■ **Try it**: Ignoring every picture, transcribe the data in full as it stands.
******
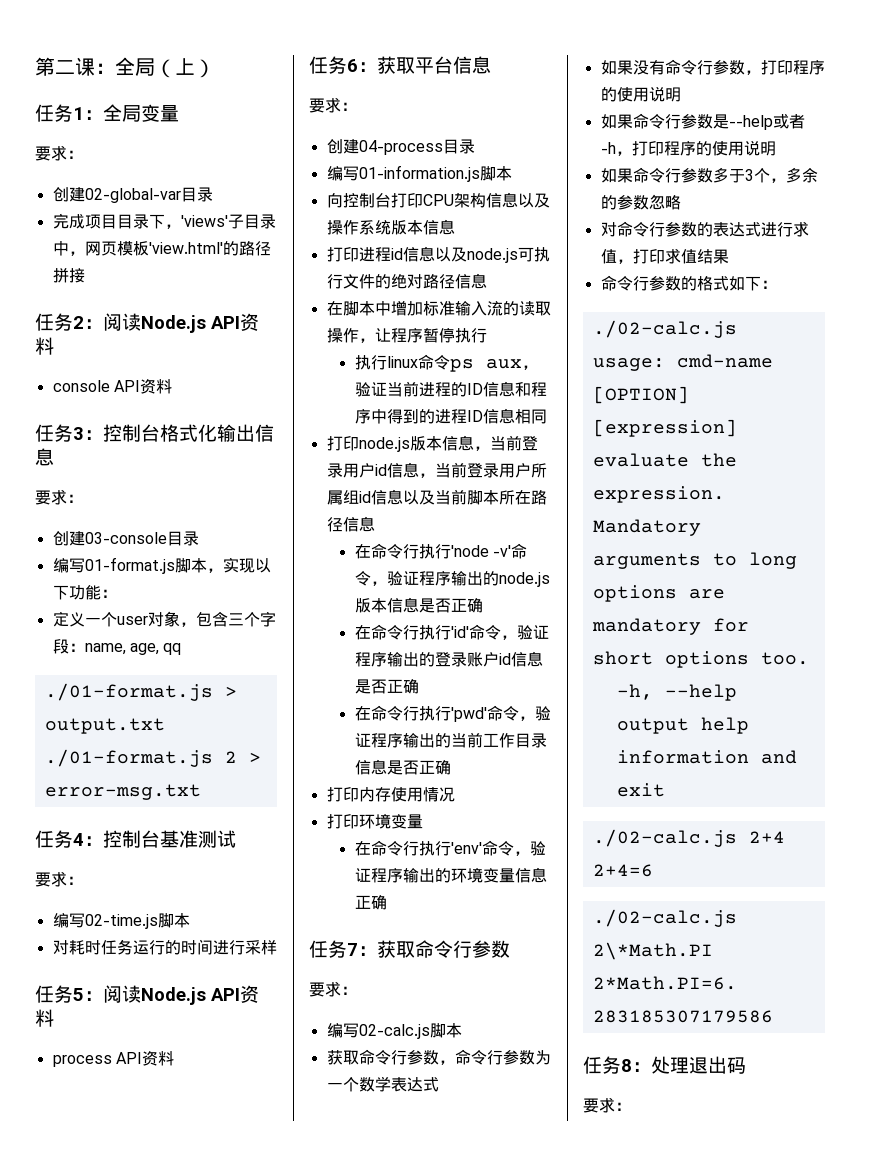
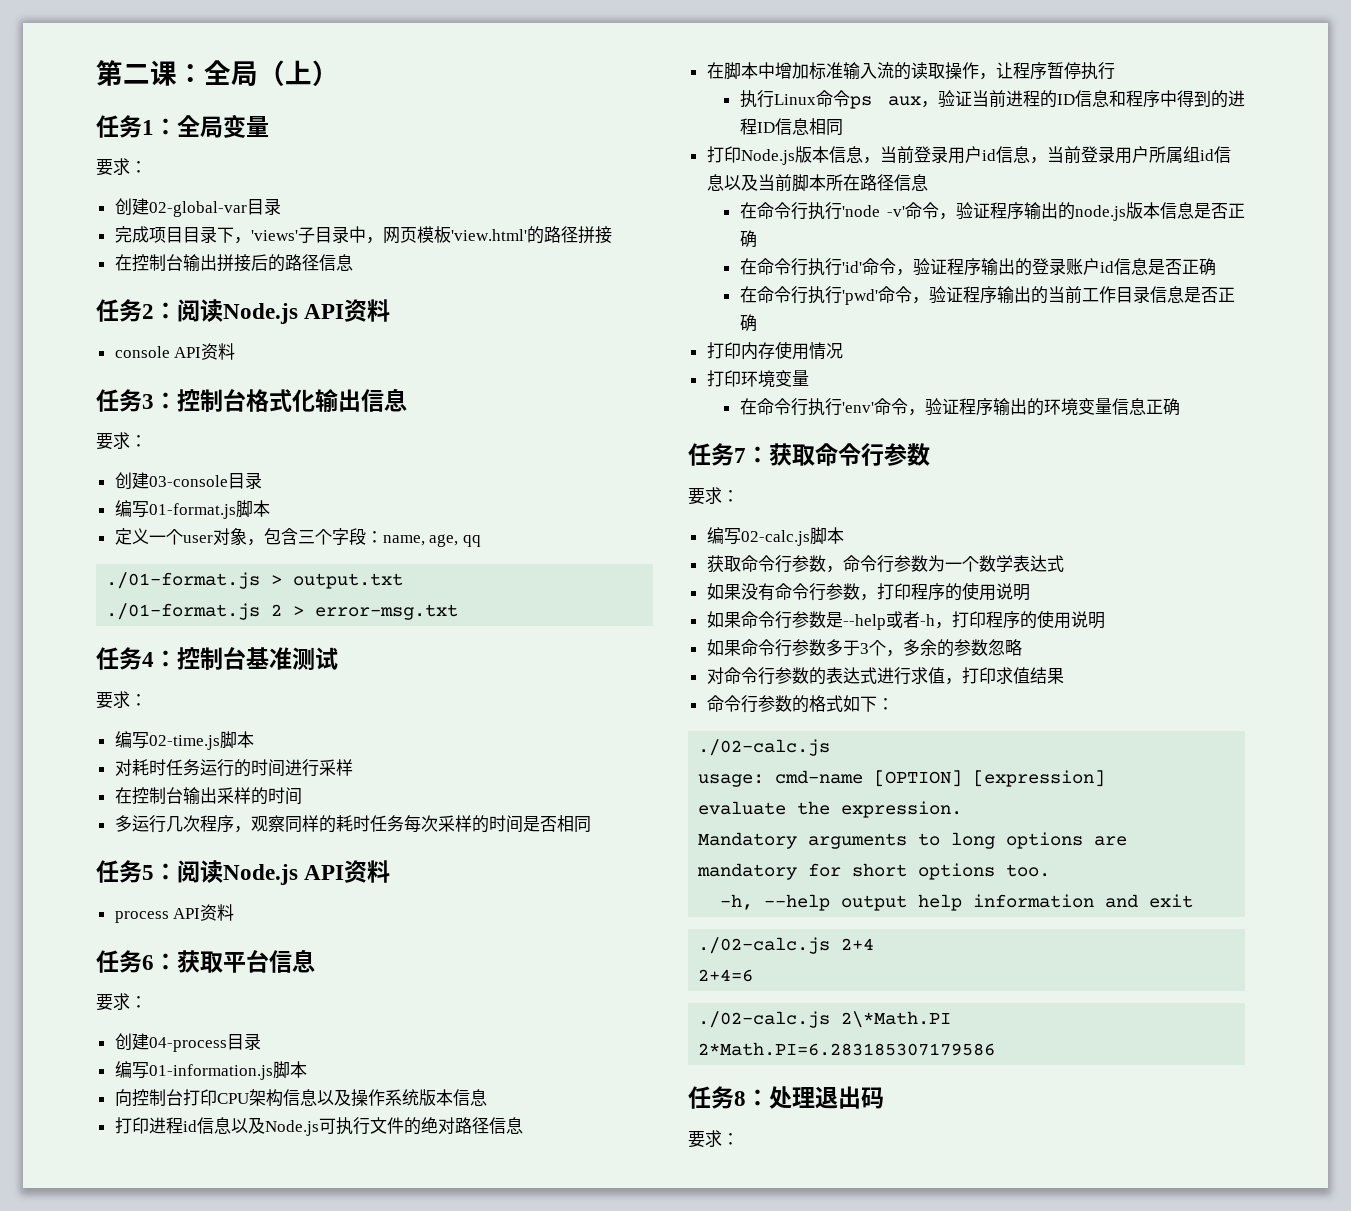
+ 在控制台输出拼接后的路径信息
- 编写01-format.js脚本，实现以下功能：
+ 编写01-format.js脚本
+ 在控制台输出采样的时间
+ 多运行几次程序，观察同样的耗时任务每次采样的时间是否相同
- 打印进程id信息以及node.js可执行文件的绝对路径信息
+ 打印进程id信息以及Node.js可执行文件的绝对路径信息
- 执行linux命令ps aux，验证当前进程的ID信息和程序中得到的进程ID信息相同
+ 执行Linux命令ps aux，验证当前进程的ID信息和程序中得到的进程ID信息相同
- 打印node.js版本信息，当前登录用户id信息，当前登录用户所属组id信息以及当前脚本所在路径信息
+ 打印Node.js版本信息，当前登录用户id信息，当前登录用户所属组id信息以及当前脚本所在路径信息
******
■ **Worked solution**:
+ 在控制台输出拼接后的路径信息
- 编写01-format.js脚本，实现以下功能：
+ 编写01-format.js脚本
+ 在控制台输出采样的时间
+ 多运行几次程序，观察同样的耗时任务每次采样的时间是否相同
- 打印进程id信息以及node.js可执行文件的绝对路径信息
+ 打印进程id信息以及Node.js可执行文件的绝对路径信息
- 执行linux命令ps aux，验证当前进程的ID信息和程序中得到的进程ID信息相同
+ 执行Linux命令ps aux，验证当前进程的ID信息和程序中得到的进程ID信息相同
- 打印node.js版本信息，当前登录用户id信息，当前登录用户所属组id信息以及当前脚本所在路径信息
+ 打印Node.js版本信息，当前登录用户id信息，当前登录用户所属组id信息以及当前脚本所在路径信息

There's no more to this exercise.